Dorlan Mauricio Pabón Ríos (born 24 January 1988) is a Colombian professional footballer who plays as a forward for Atlético Nacional. He is nicknamed Memín, after an old Mexican comic character named Memín Pinguín.

Club career

Envigado
Pabón started his career with Envigado, where he became the top goalscorer of the 2008 Copa Colombia alongside Wilson Mena.

Nacional
In 2010, Pabón moved to Colombian team Atlético Nacional. He is remembered for scoring a free-kick from 40 yards against Peñarol during a 2012 Copa Libertadores group stage game which Nacional won 4–0 away from home, with two of the goals coming from Pabón. Nacional went on to lose in the Round of 16 against Velez Sarsfield. Pabón ended the Copa Libertadores tournament with 7 goals, and being named player of the week for the tournament once, in 21–23 February.

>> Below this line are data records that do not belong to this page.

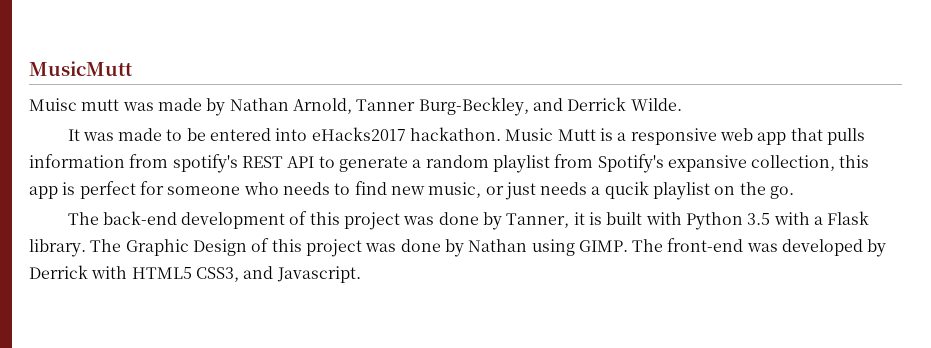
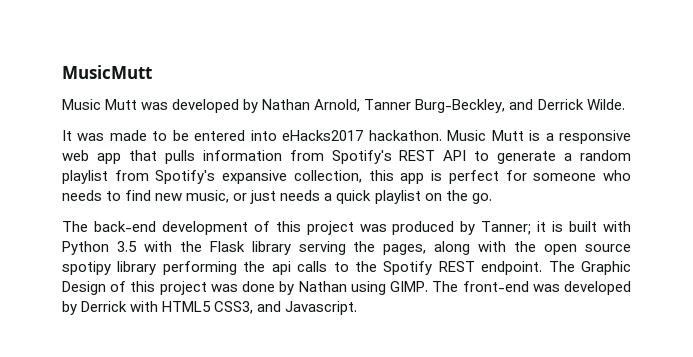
- Muisc mutt was made by Nathan Arnold, Tanner Burg-Beckley, and Derrick Wilde.
+ Music Mutt was developed by Nathan Arnold, Tanner Burg-Beckley, and Derrick Wilde.
- Music Mutt is a responsive web app that pulls information from spotify's REST API to generate a random playlist from Spotify's expansive collection, this app is perfect for someone who needs to find new music, or just needs a qucik playlist on the go.
+ Music Mutt is a responsive web app that pulls information from Spotify's REST API to generate a random playlist from Spotify's expansive collection, this app is perfect for someone who needs to find new music, or just needs a quick playlist on the go.
- The back-end development of this project was done by Tanner, it is built with Python 3.5 with a Flask library.
+ The back-end development of this project was produced by Tanner; it is built with Python 3.5 with the Flask library serving the pages, along with the open source spotipy library performing the api calls to the Spotify REST endpoint.

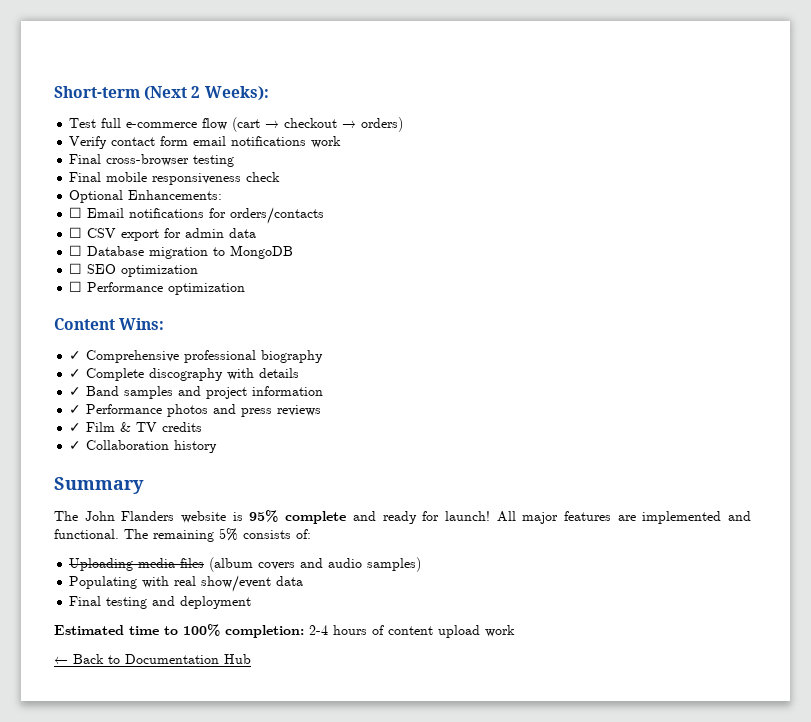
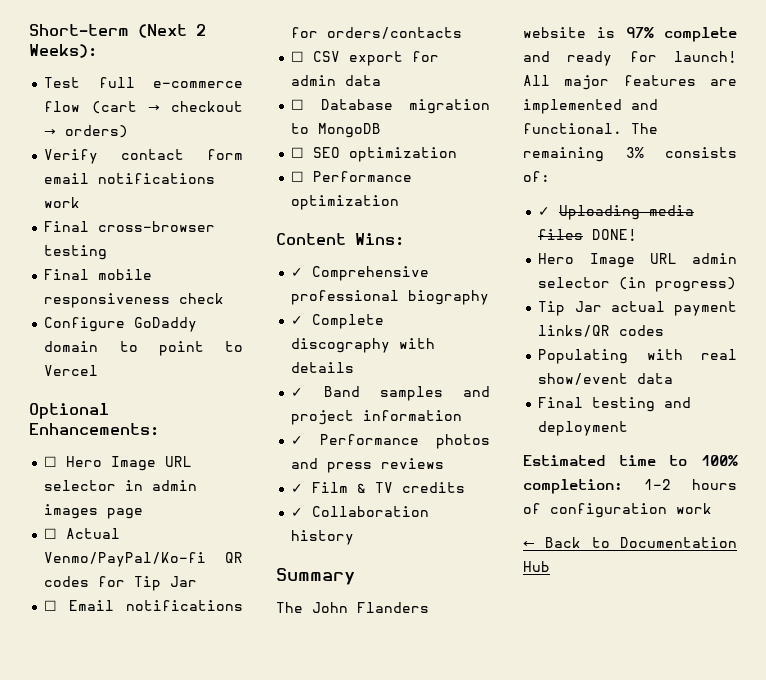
+ Configure GoDaddy domain to point to Vercel
  Optional Enhancements:
+ ☐ Hero Image URL selector in admin images page
+ ☐ Actual Venmo/PayPal/Ko-fi QR codes for Tip Jar
- The John Flanders website is 95% complete and ready for launch!
+ The John Flanders website is 97% complete and ready for launch!
- The remaining 5% consists of:
+ The remaining 3% consists of:
- Uploading media files (album covers and audio samples)
+ ✓ Uploading media files DONE!
+ Hero Image URL admin selector (in progress)
+ Tip Jar actual payment links/QR codes
- Estimated time to 100% completion: 2-4 hours of content upload work
+ Estimated time to 100% completion: 1-2 hours of configuration work

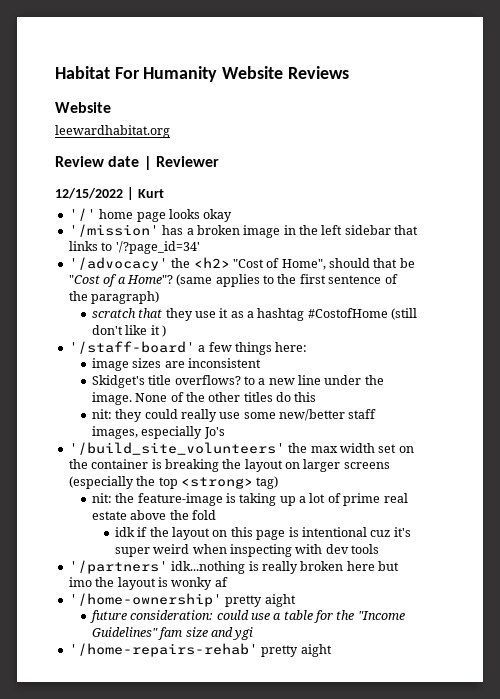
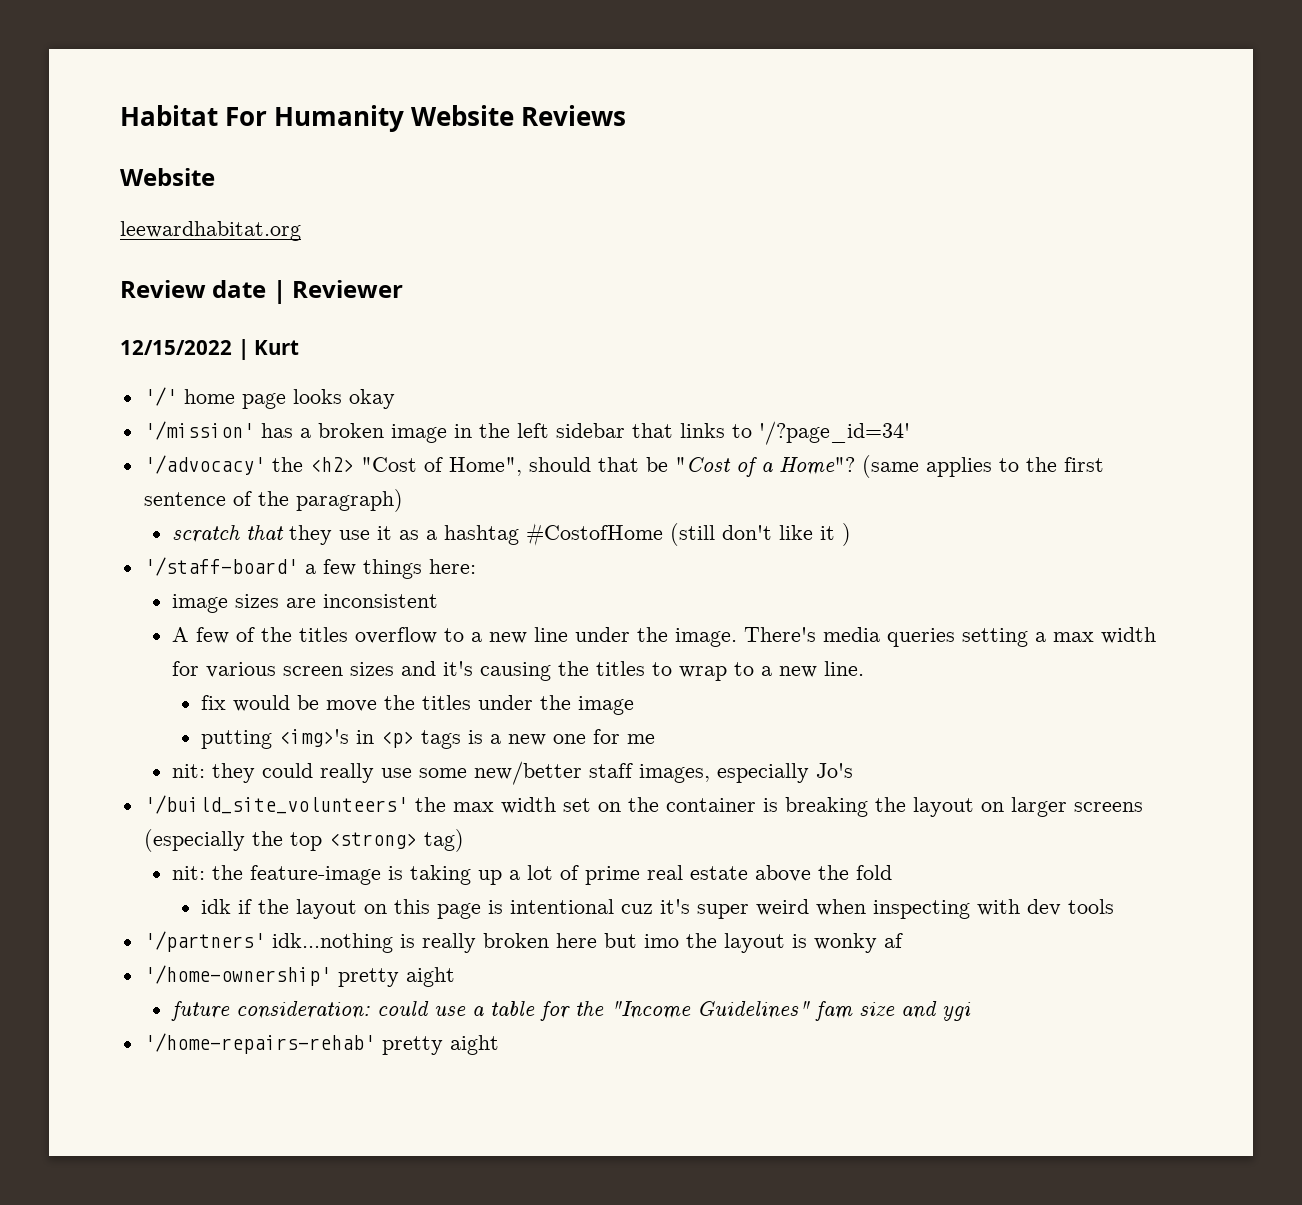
- Skidget's title overflows? to a new line under the image.
+ A few of the titles overflow to a new line under the image.
- None of the other titles do this
+ There's media queries setting a max width for various screen sizes and it's causing the titles to wrap to a new line.
+ fix would be move the titles under the image
+ putting <img>'s in <p> tags is a new one for me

With Nacional, Pabón also won the 2011 Liga Postobón Apertura, in which Nacional faced La Equidad, after losing the first leg 2–1, Nacional needed to win by a goal in the second leg to go into penalties. Pabón scored two goals in the away leg which ended 2–1, and scored his penalty in the shootout, which helped Nacional win its 11th National title. He has also scored a total of 50 goals in 71 games for Nacional since his arrival.

Parma
Pabón attracted interest from many European clubs, eventually joining Serie A club Parma F.C. on 27 June 2012, signing a five-year contract. His spell in Italy was not a great success, producing 1 goal in 11 games. During the January 2013 transfer window, C.F. Monterrey announced that Pabón would be transferred the following summer to play for them.

Betis (loan)
Shortly after being transferred to Monterrey, it was announced that Pabón would be loaned to Real Betis in Spain for the next six months. However, he was registered as a loan by Parma because FIFA does not allow a player to be registered to three teams in one season. Therefore, having been registered by Monterrey he would not have been able to play for Betis. Pabón scored a higher goal per game ratio in Spain than he did in Italy. He notably scored a goal against FC Barcelona in just the first minute of the game.

Valencia
On 16 August 2013, it was announced that Pabón would be returning to La Liga with Valencia CF, after spending just a summer at C.F. Monterrey. Having been impressed with his short spell at Betis for the latter half of the 2012–13 season, Valencia agreed to pay €7.5 million for his services. On 1 September 2013, he made his debut in his new team, against FC Barcelona in an eventual 2–3 home loss. Pabón scored his first goal for the Che on 19 October 2013, in a 1–2 loss to Real Sociedad.

São Paulo (loan)
On 27 January 2014, Pabón signed for one year on loan with Brazilian side São Paulo FC. Even after being Valencia's most expensive signing in the 2013–14 transfer window, Pabón did not adapt in Valencia and, with Eduardo Vargas' arrival, he faced more competition for a place in the first team, resulting in his decision to join another club.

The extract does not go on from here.